Look at portraits and you’ll see how the face of beauty changes constantly. A voluptuous Rubens lip, or a hooded Lely eye, is as different from a soulful, pre-Raphaelite neck as from the Clara Bow lips and tiny heads of the Van Dongen girl of the 1920s. They have one thing in common, however. Each proves that, while pretty doesn’t always survive the passing years, strong usually does. Take the case of the famous society hostess Lady Ottoline Morrell, who was dubbed the ugliest woman in Britain in the 1920s.
There was nothing of conventional charm in her face at all, yet when she spoke – and she did so rather a lot – the power of her personality matched the strength of her features and she was captivating.

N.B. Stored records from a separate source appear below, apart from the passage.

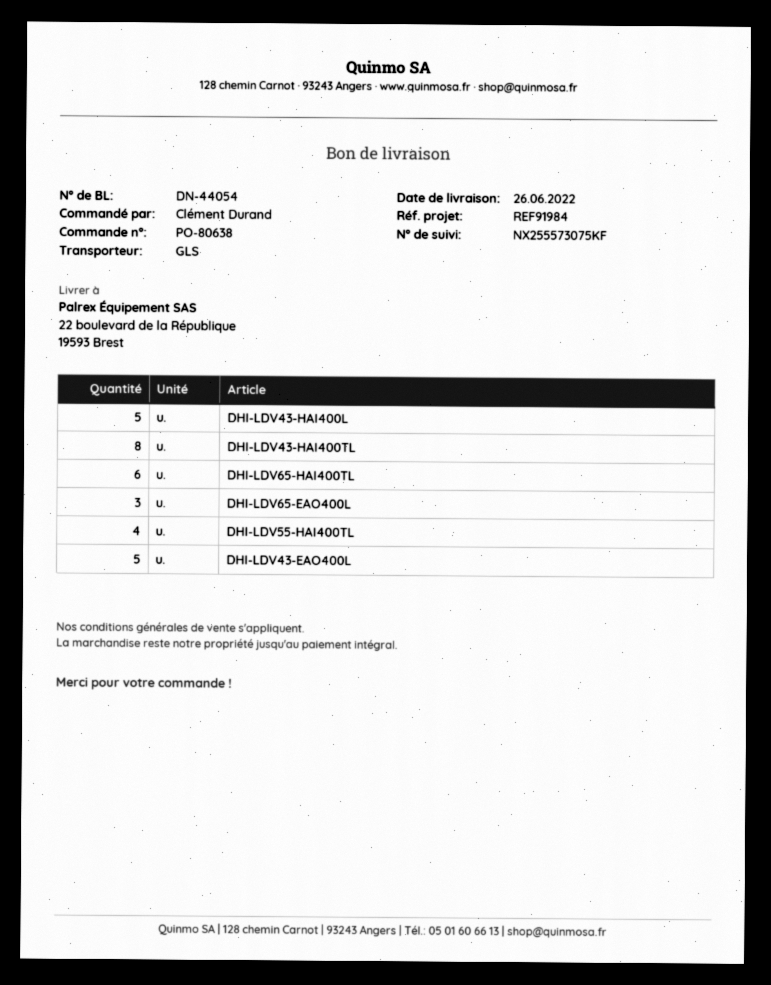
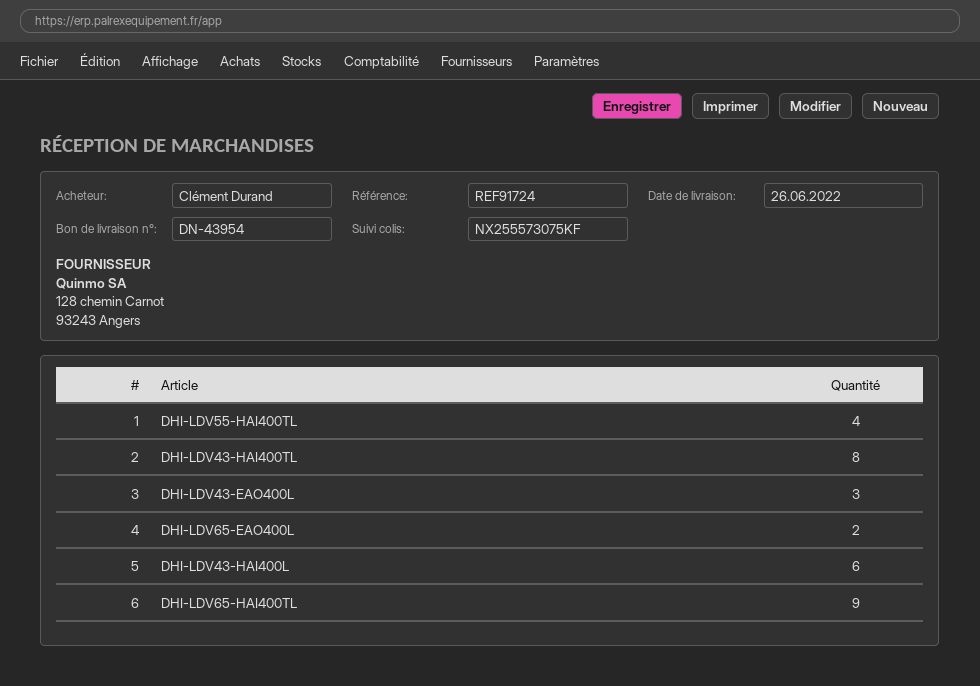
delivery note number: DN-44054 -> DN-43954
reference: REF91984 -> REF91724
DHI-LDV43-HAI400L: 5 -> 6
DHI-LDV65-HAI400TL: 6 -> 9
DHI-LDV65-EAO400L: 3 -> 2
DHI-LDV43-EAO400L: 5 -> 3

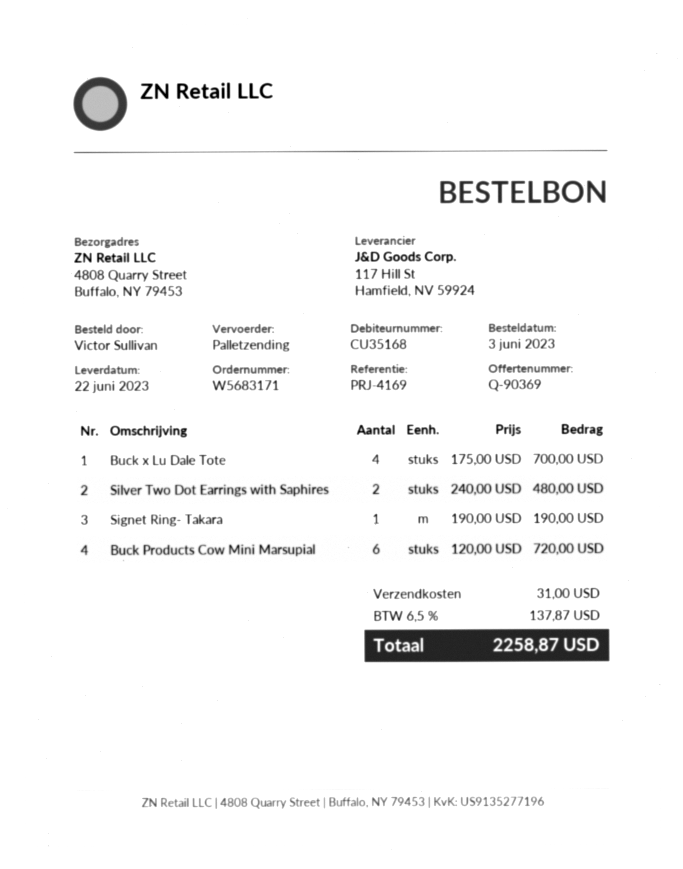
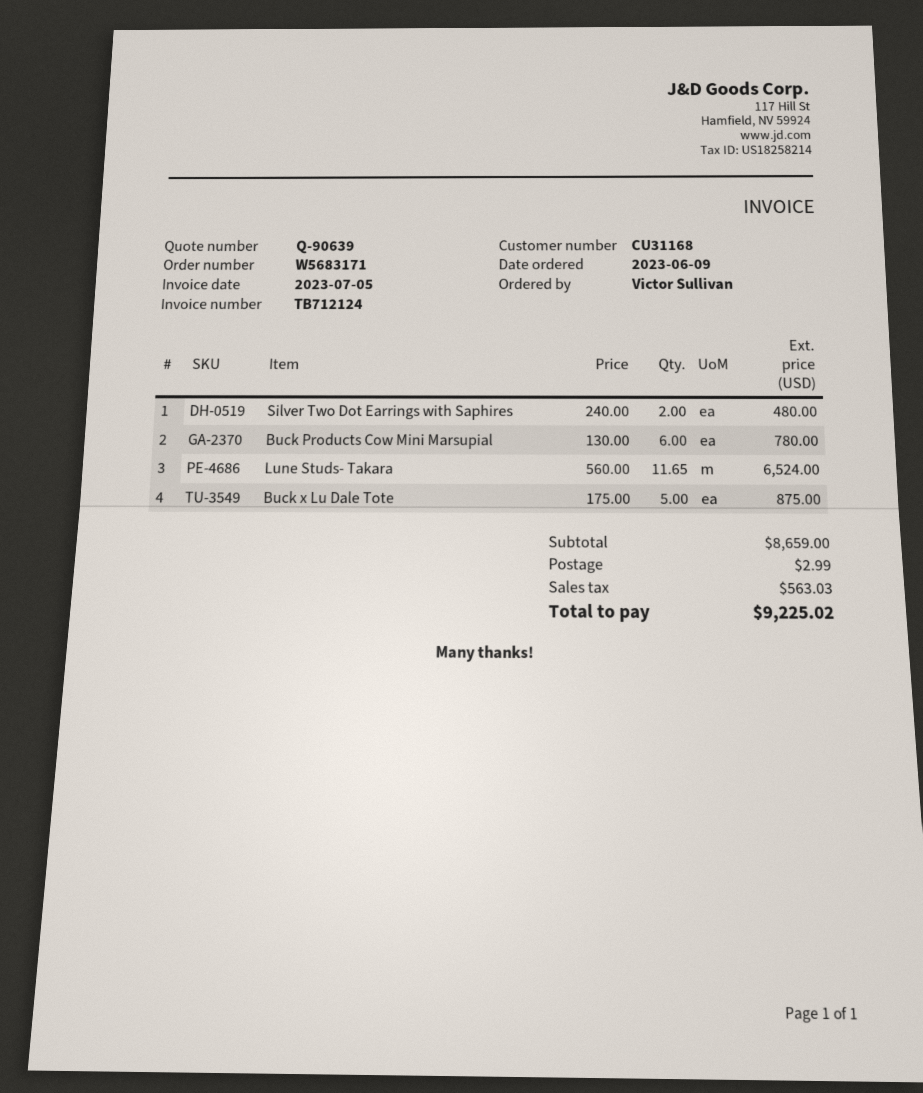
quote number: Q-90369 -> Q-90639
order date: 2023-06-03 -> 2023-06-09
customer number: CU35168 -> CU31168
Buck x Lu Dale Tote: 4 x 175.00 = 700.00 -> 5 x 175.00 = 875.00
Signet Ring- Takara: 1 x 190.00 = 190.00 -> none
Buck Products Cow Mini Marsupial: 6 x 120.00 = 720.00 -> 6 x 130.00 = 780.00
Lune Studs- Takara: none -> 11.65 x 560.00 = 6524.00
shipping: 31.00 -> 2.99
tax: 137.87 -> 563.03
total: 2258.87 -> 9225.02

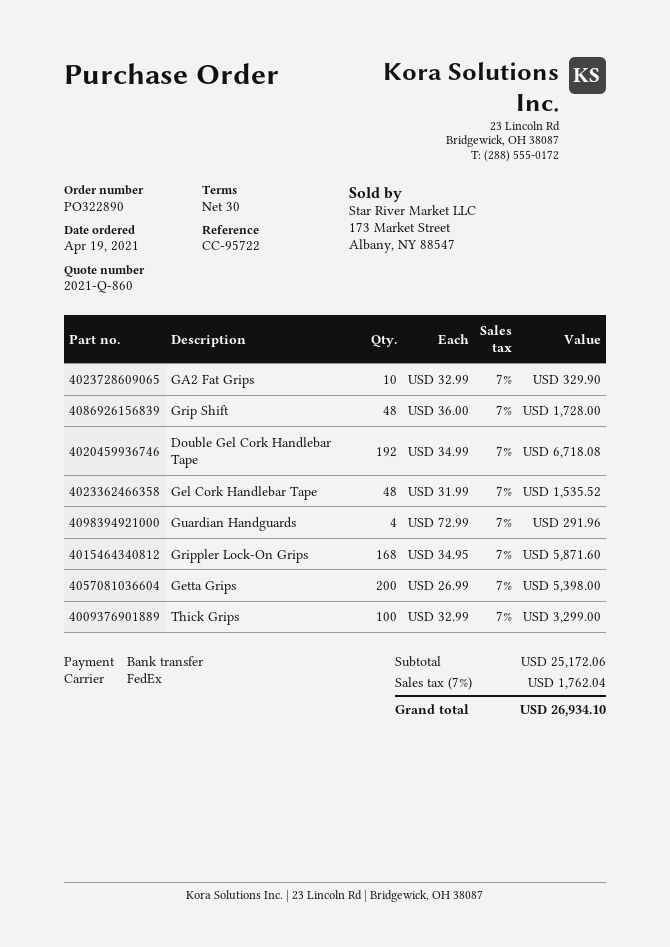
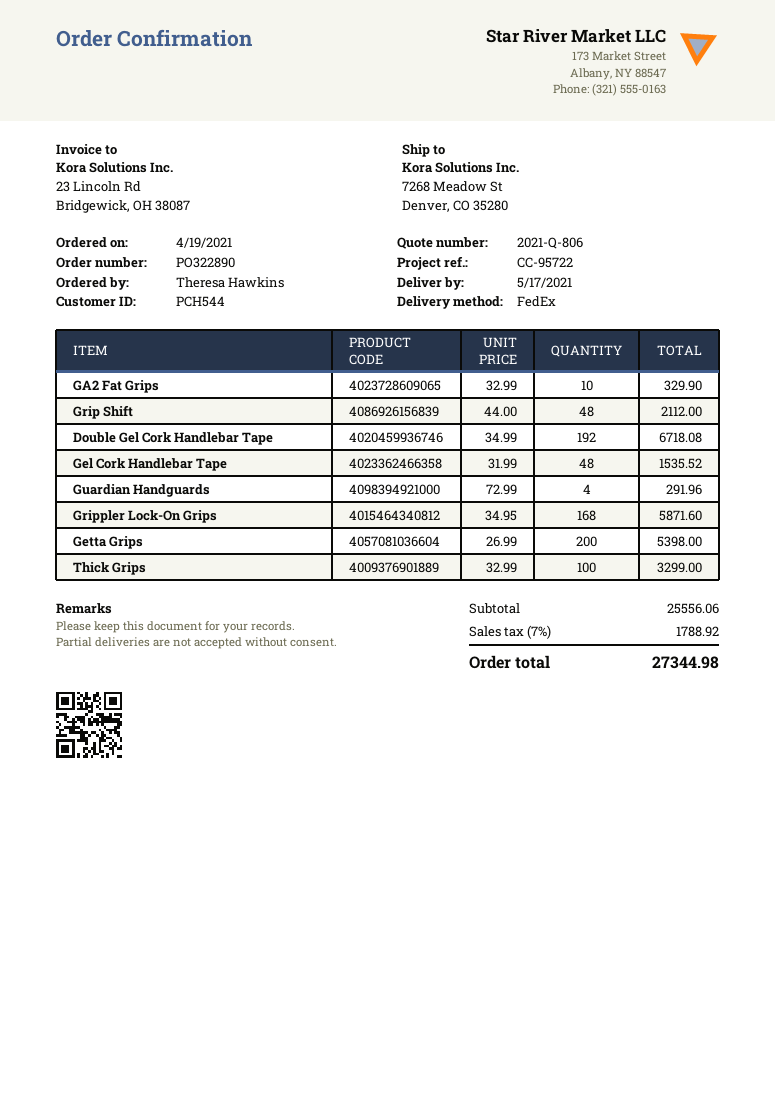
quote number: 2021-Q-860 -> 2021-Q-806
Grip Shift: 48 x 36.00 = 1728.00 -> 48 x 44.00 = 2112.00
subtotal: 25172.06 -> 25556.06
tax: 7% = 1762.04 -> 7% = 1788.92
total: 26934.10 -> 27344.98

Women of our own time who are neither classically beautiful nor pretty have the same effect. Like Morrell, Barbra Streisand, Diana Vreeland and Erin O’Connor have memorable looks because of the gloriously prominent noses that make their profile so extraordinary – and that, wisely, they have made no attempt to diminish. Lesser women might be miserable until they copied the clones and had bud-like nose jobs. Without the fabulous linearity that God gave them, their hooters will look like badly applied putty by the time they are in their late sixties, and their physical impact will be nil.
Who wants to look like everyone else? Style has always been about confidence.
Nowhere is this clearer than in physical looks. A stylish woman is one who knows who and what she is and doesn’t spend too much time dreaming of becoming a classic beauty or a pretty young thing. Instead, she looks at ways to capitalise on what others may consider disadvantages. This brings the self-knowledge and wisdom that leads to assurance. It’s why a woman such as Anjelica Huston, by no means a conventional beauty, has retained her sexual strength long after more conventionally pretty stars have been forgotten.
Lucky is the woman who has the sort of features foolish people might consider ugly, because they will take her as far as she wishes to go. The real challenge is for the woman who – deliberately or not – has no extraordinary features at all.